¹ INAF − Osservatorio Astronomico di Palermo, Piazza del Parlamento 1, 90134 Palermo, Italy
e-mail: stelzer@astropa.inaf.it
² INAF − Osservatorio Astrofisico di Catania, Via S.Sofia 78, 95123 Catania, Italy
³ INAF − Osservatorio Astronomico di Capodimonte, Via Moiariello 16, 80131 Napoli, Italy
⁴ European Southern Observatory, Karl-Schwarzschild-Str.2, 85748 Garching, Germany
⁵ Department of Planetary Science, Lunar and Planetary Lab, University of Arizona, 1629 E. University Blvd, Tucson, AZ 85719, USA
⁶ INAF − Osservatorio Astronomico di Brera, Via Bianchi 46, 23807 Merate, Italy
⁷ INAF − Osservaotorio Astronomico di Roma, Via di Frascati 33, 00040 Monte Porzio Catone, Italy

Received: 28 May 2013
Accepted: 30 July 2013

Abstract

Context. Traditionally, the chromospheres of late-type stars are studied through their strongest emission lines, Hα and Ca ii HK emission. Our knowledge on the whole emission line spectrum is more elusive as a result of the limited spectral range and sensitivity of most available spectrographs.

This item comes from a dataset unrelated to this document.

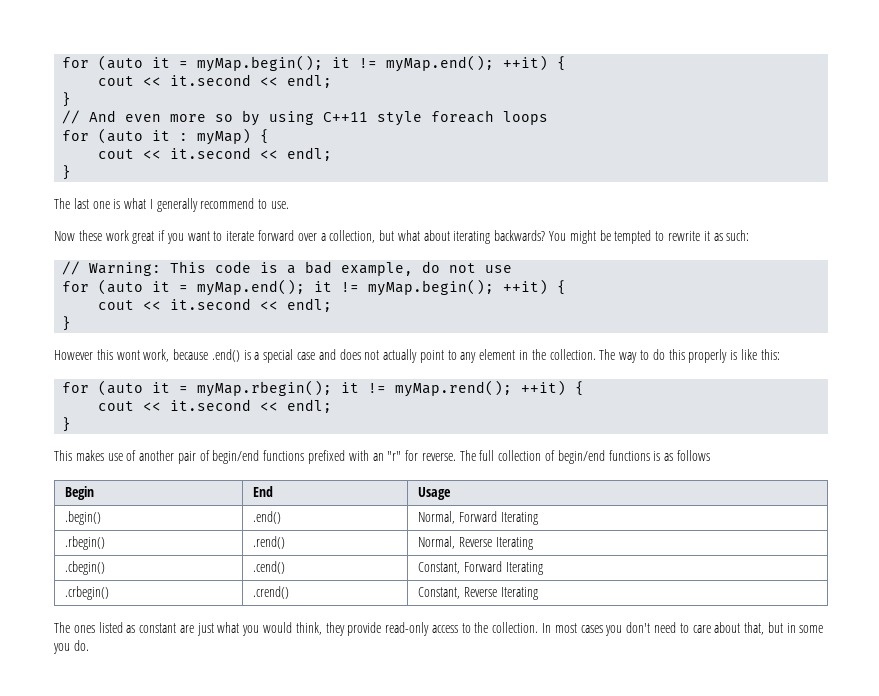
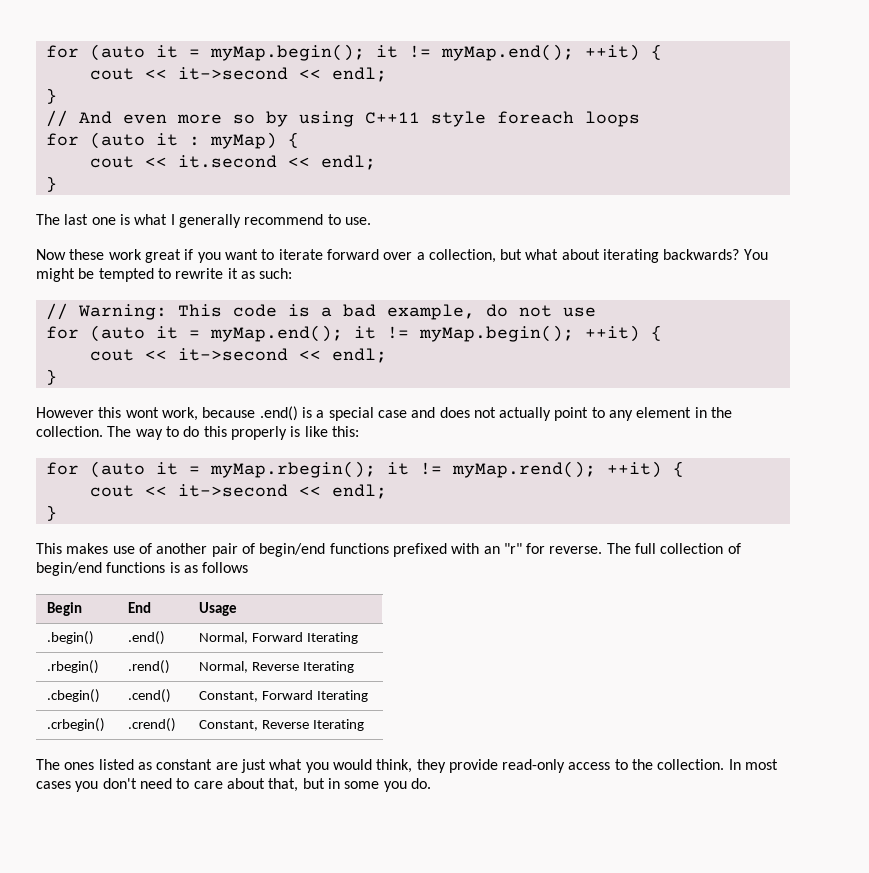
[170,74,252,86] it.second -> [177,67,288,80] it->second
[170,298,252,310] it.second -> [177,348,288,361] it->second
[170,399,252,411] it.second -> [177,484,288,497] it->second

Aims. We intend to reduce this gap with a comprehensive spectroscopic study of the chromospheric emission line spectrum of a sample of non-accreting pre-main sequence stars (Class III sources).

Methods. We analyzed X-shooter/VLT spectra of 24 Class III sources from three nearby star-forming regions (σ Orionis, Lupus III, and TW Hya). We determined the effective temperature, surface gravity, rotational velocity, and radial velocity by comparing the observed spectra with synthetic BT-Settl model spectra. We investigated in detail the emission lines emerging from the stellar chromospheres and combined these data with archival X-ray data to allow for a comparison between chromospheric and coronal emissions.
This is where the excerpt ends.